More interestingly, Xd-scores meeting the significance criterion were also obtained for dataset pairs with fewer shared genes or proteins. For example, Figure 2b shows the largest connected component in the network structure for two datasets, bladder cancer mutated genes (blue) and the genes for the Gene Ontology (GO) term ‘tyrosine phosphorylation of Stat3 (GO:0042503)’, which share only a single gene (NF2) and for which no association can be inferred from an over-representation analysis. The high Xd-score for this gene set pair (0.80, the significance threshold is 0.45) points to a functional association via multiple connecting molecular interactions, which is confirmed by the visualization. This result is in agreement with the previously reported observation that the down-regulation of STAT3 phosphorylation by means of silencing the Rho GTPase CDC42 is linked to the suppression of tumour growth in bladder cancer (Wu et al., 2008). Rho GTPases like CDC42 are known to frequently participate in carcinogenic processes (del Pulgar et al., 2005) and their involvement in bladder cancer is also reflected by a high Xd-score of 0.71 for the GO biological process ‘regulation of Rho GTPase activity’ (GO:0032319), which also shares only one gene with the bladder cancer mutated genes (TSC1).

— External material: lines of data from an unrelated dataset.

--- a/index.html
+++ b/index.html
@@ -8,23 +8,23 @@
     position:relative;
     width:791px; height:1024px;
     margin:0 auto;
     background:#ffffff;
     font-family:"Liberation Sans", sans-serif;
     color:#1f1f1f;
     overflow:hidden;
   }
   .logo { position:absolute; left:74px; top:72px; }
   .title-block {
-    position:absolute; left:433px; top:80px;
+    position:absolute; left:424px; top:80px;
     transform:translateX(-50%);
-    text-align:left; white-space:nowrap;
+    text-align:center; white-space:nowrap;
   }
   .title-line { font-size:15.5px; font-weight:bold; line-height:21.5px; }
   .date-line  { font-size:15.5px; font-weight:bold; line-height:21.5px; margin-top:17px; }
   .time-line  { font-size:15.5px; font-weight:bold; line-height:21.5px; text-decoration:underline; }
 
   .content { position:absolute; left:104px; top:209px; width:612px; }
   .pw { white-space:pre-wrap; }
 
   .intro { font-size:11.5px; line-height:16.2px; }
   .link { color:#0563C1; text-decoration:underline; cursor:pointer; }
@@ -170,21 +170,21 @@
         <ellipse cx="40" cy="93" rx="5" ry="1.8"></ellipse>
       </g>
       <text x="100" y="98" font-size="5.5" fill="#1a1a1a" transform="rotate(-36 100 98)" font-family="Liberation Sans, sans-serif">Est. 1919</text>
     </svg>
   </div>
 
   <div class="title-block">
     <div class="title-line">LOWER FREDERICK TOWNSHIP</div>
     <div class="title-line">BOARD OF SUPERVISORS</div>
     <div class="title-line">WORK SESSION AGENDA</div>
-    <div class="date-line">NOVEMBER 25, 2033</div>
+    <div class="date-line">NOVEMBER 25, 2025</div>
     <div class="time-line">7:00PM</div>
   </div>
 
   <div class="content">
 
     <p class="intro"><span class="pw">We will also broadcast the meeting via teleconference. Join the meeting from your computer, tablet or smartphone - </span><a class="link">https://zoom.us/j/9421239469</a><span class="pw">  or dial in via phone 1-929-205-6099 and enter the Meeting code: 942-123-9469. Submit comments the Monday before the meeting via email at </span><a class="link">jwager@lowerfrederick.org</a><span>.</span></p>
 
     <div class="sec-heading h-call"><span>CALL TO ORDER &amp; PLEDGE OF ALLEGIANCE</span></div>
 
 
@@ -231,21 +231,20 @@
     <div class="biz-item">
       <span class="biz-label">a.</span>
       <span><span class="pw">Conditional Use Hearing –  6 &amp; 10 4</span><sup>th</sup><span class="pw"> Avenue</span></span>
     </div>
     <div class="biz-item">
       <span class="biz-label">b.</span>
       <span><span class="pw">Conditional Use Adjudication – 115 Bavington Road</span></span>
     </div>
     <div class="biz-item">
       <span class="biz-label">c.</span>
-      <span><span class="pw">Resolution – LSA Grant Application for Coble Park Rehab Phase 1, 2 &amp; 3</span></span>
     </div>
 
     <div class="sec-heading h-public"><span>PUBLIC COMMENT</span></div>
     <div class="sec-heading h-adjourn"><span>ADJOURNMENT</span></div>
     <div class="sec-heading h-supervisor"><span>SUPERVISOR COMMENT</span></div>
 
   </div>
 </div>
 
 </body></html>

For the third gene set, containing genes implicated in Parkinson's disease (PD) (Yu et al., 2010), EnrichNet found a strong association with the ‘regulation of interleukin-6 biosynthetic process’ from the Gene Ontology database (GO:0045408, see Fig. 3. The pathway is ranked with a significant XD-score (0.77, significance threshold: 0.73) and shares only one gene (IL1B) with the PD dataset, preventing the identification of a functional association by means of a conventional over-representation analysis (Fisher's Q-value: 0.55). The visualization of the corresponding sub-network (see Fig. 3) reveals a dense cluster of interactions that interlink the PD gene set with the interleukin-6 pathway. This gene set association corroborates previously identified links between PD and inflammation (Knott et al., 2000) and reports of elevated levels of interleukin-6 in the cerebrospinal fluid of PD patients (Blum-Degena et al., 1995).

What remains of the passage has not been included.